Beyond Meat (BYND) investors should mark Nov. 11 on their calendars, as the plant-based meat company has pushed back its third-quarter earnings release by a week to address a significant accounting issue.
The delay comes as management requires additional time to calculate a material non-cash impairment charge related to certain long-lived assets. However, the company cannot yet reasonably quantify the amount.
The earnings postponement triggered an immediate market reaction, with shares plunging 16% on Monday. This setback occurs during an already turbulent period for Beyond Meat, which has recently experienced significant price swings that have captivated meme stock traders and short sellers alike.
Two weeks ago, Beyond Meat shares embarked on a remarkable rally, surging almost 150% in a single day, marking their best trading session ever. The explosive move followed the stock’s addition to the Roundhill Meme Stock ETF (MEME), which appeared to trigger a massive short squeeze as hedge funds scrambled to cover positions.
BYND stock continued to surge after Beyond Meat announced an expanded distribution partnership at Walmart (WMT) stores nationwide. BYND stock closed trading at $1.39 on Monday and was down over 7% in pre-market trading today. It is currently down about 0.4% in afternoon trading.
Beyond Meat faces serious fundamental challenges, having posted losses in each of the past five years. The stock has collapsed from its 2019 post-IPO high above $230 per share to a 52-week low of $0.50 in 2025.
Despite the recent rally, Beyond Meat stock is down 99% from its all-time high and has grossly underperformed the broader markets. Beyond Meat delivered deeply disappointing results in Q2, as it continues to struggle with a high cash burn rate and declining sales.

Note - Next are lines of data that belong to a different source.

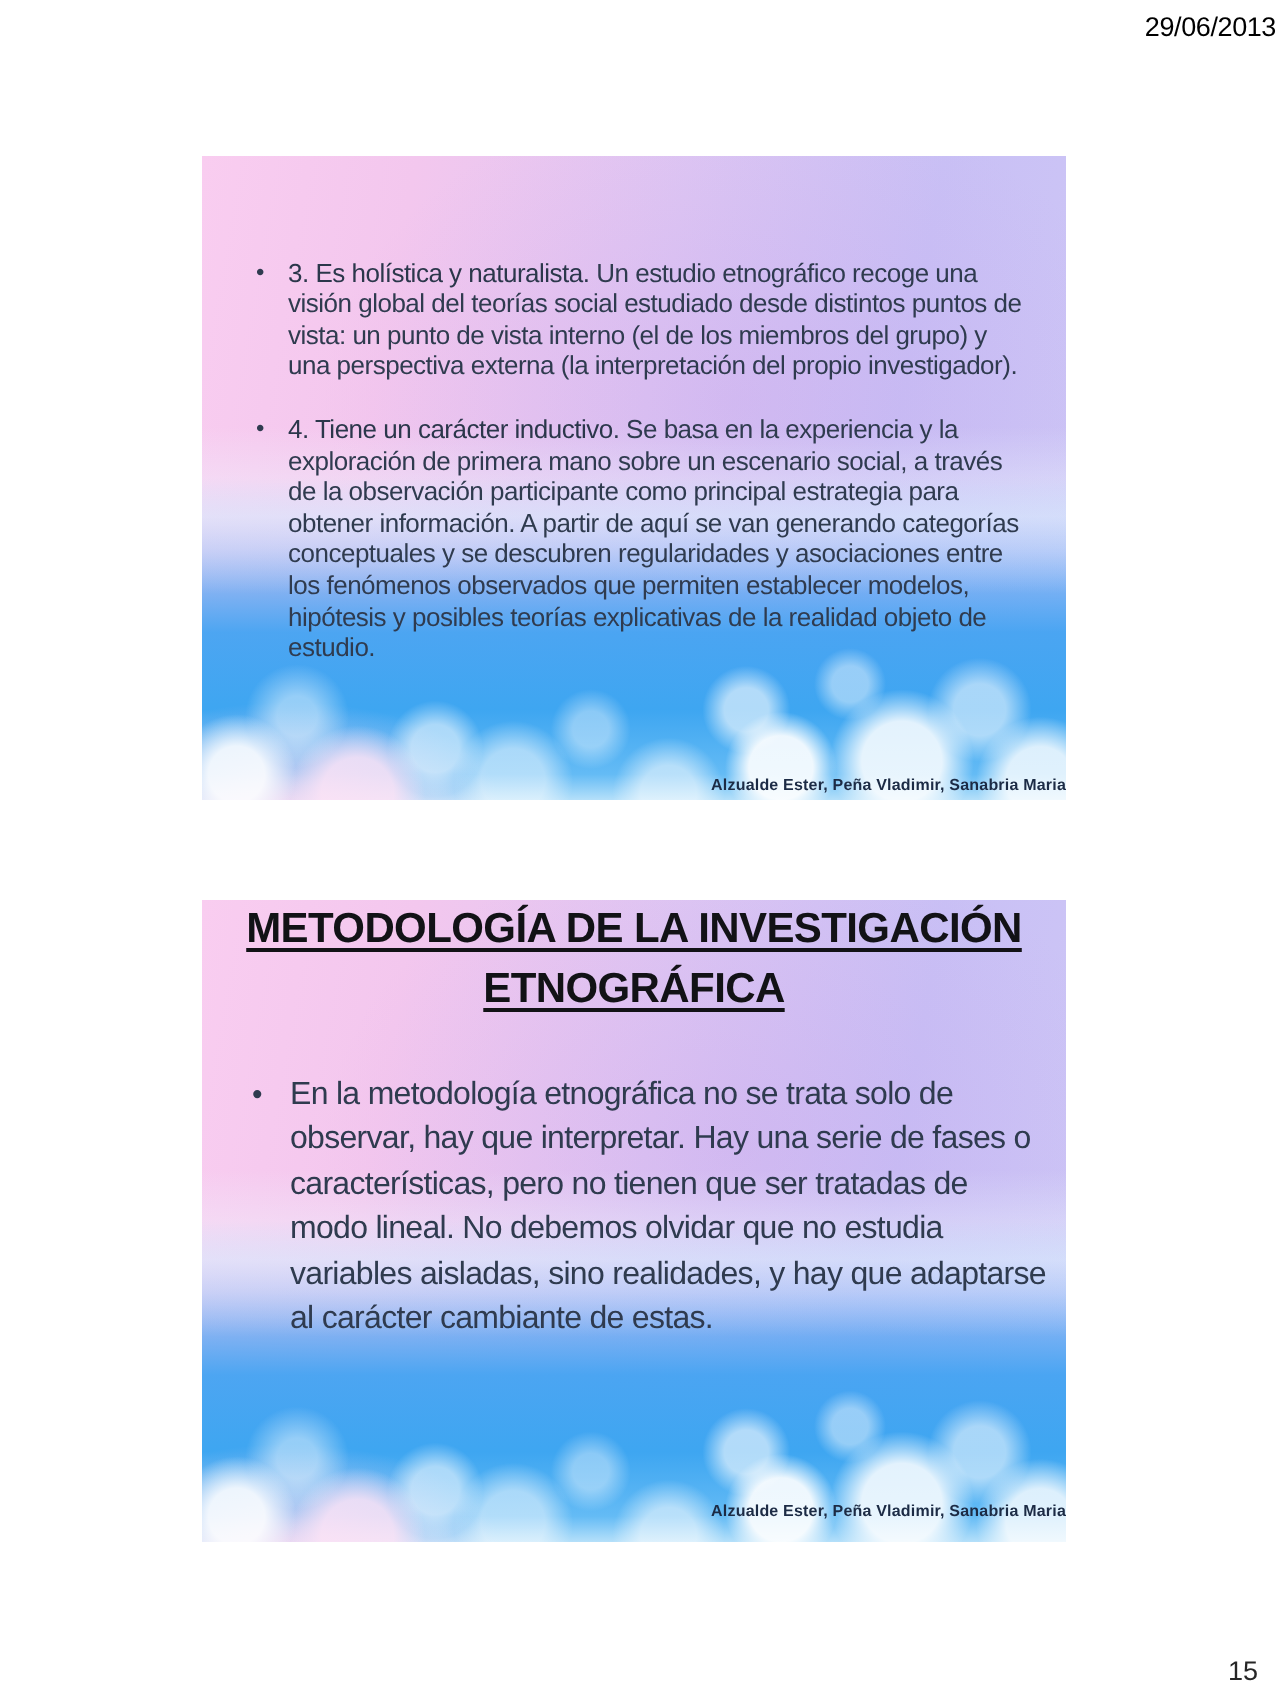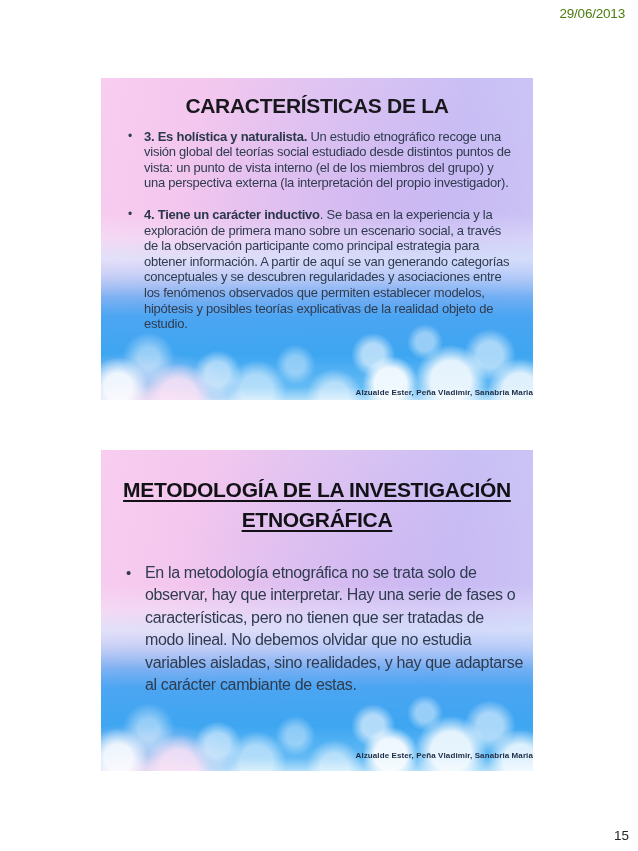--- a/index.html
+++ b/index.html
@@ -8,22 +8,22 @@
     width:638px; height:851px;
     font-family:"Liberation Sans", sans-serif;
     position:relative;
     overflow:hidden;
   }
   .page {
     position:absolute; inset:0;
     background:#ffffff;
   }
   .page-date {
-    position:absolute; top:6px; right:13px;
-    font-size:13.5px; color:#4d7c0f;
+    position:absolute; top:6px; right:0;
+    font-size:13.5px; color:#000000;
     letter-spacing:-0.2px;
   }
   .page-number {
     position:absolute; bottom:8px; right:9px;
     font-size:13.5px; color:#262626;
   }
 
   
   .slide {
     position:absolute; left:101px; width:432px;
@@ -59,37 +59,37 @@
 
   .slide-title {
     text-align:center;
     font-weight:700;
     font-size:21px;
     line-height:1.27;
     color:#17171c;
     letter-spacing:-0.3px;
   }
   .slide-1 .slide-title { margin-top:15px; }
-  .slide-2 .slide-title { margin-top:25px; line-height:1.42; color:#121216; }
+  .slide-2 .slide-title { line-height:1.42; color:#121216; }
   .slide-2 .slide-title span { text-decoration:underline; text-decoration-thickness:2px; text-underline-offset:3px; }
 
   .bullet-list { list-style:none; margin-top:9px; padding:0 16px 0 27px; }
   .bullet-item { display:flex; margin-bottom:16px; }
   .bullet-marker {
     flex:0 0 16px;
     font-size:12px; line-height:15.6px;
     color:#2f3b4f;
   }
   .bullet-text {
     font-size:13px; line-height:15.6px;
     color:#2f3b4f;
     letter-spacing:-0.25px;
     max-width:374px;
   }
-  .bullet-text b { font-weight:700; color:#2b374b; }
+  .bullet-text b { font-weight:400; color:#2b374b; }
 
   .slide-2 .bullet-list { margin-top:27px; padding:0 10px 0 25px; }
   .slide-2 .bullet-marker { flex:0 0 19px; font-size:15px; line-height:22.5px; }
   .slide-2 .bullet-text {
     font-size:16px; line-height:22.5px;
     max-width:382px; letter-spacing:-0.35px;
   }
 
   .slide-footer {
     position:absolute; left:0; right:0;
@@ -103,21 +103,21 @@
 </style>
 </head>
 <body>
 
 <div class="page">
 
   <div class="page-date">29/06/2013</div>
 
   <section class="slide slide-1">
     <h1 class="slide-title">
-      <span>CARACTERÍSTICAS DE LA</span><br>
+      <br>
     </h1>
     <ul class="bullet-list">
       <li class="bullet-item">
         <span class="bullet-marker">•</span>
         <p class="bullet-text"><b>3. Es holística y naturalista.</b><span> Un estudio etnográfico recoge una visión global del teorías social estudiado desde distintos puntos de vista: un punto de vista interno (el de los miembros del grupo) y una perspectiva externa (la interpretación del propio investigador).</span></p>
       </li>
       <li class="bullet-item">
         <span class="bullet-marker">•</span>
         <p class="bullet-text"><b>4. Tiene un carácter inductivo</b><span>. Se basa en la experiencia y la exploración de primera mano sobre un escenario social, a través de la observación participante como principal estrategia para obtener información. A partir de aquí se van generando categorías conceptuales y se descubren regularidades y asociaciones entre los fenómenos observados que permiten establecer modelos, hipótesis y posibles teorías explicativas de la realidad objeto de estudio.</span></p>
       </li>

Beyond Meat reported revenue of $75 million in the June quarter, representing a 20% year-over-year (YoY) decline. The top line was well below management estimates and a sharp reversal from the marginal growth seen in late 2024.
Sales originating from the U.S. declined by 27% YoY, primarily due to premium pricing of products, slowing demand, and a challenging macroeconomic environment. Management also acknowledged that misinformation about product health benefits has become deeply ingrained and difficult to counter despite their efforts.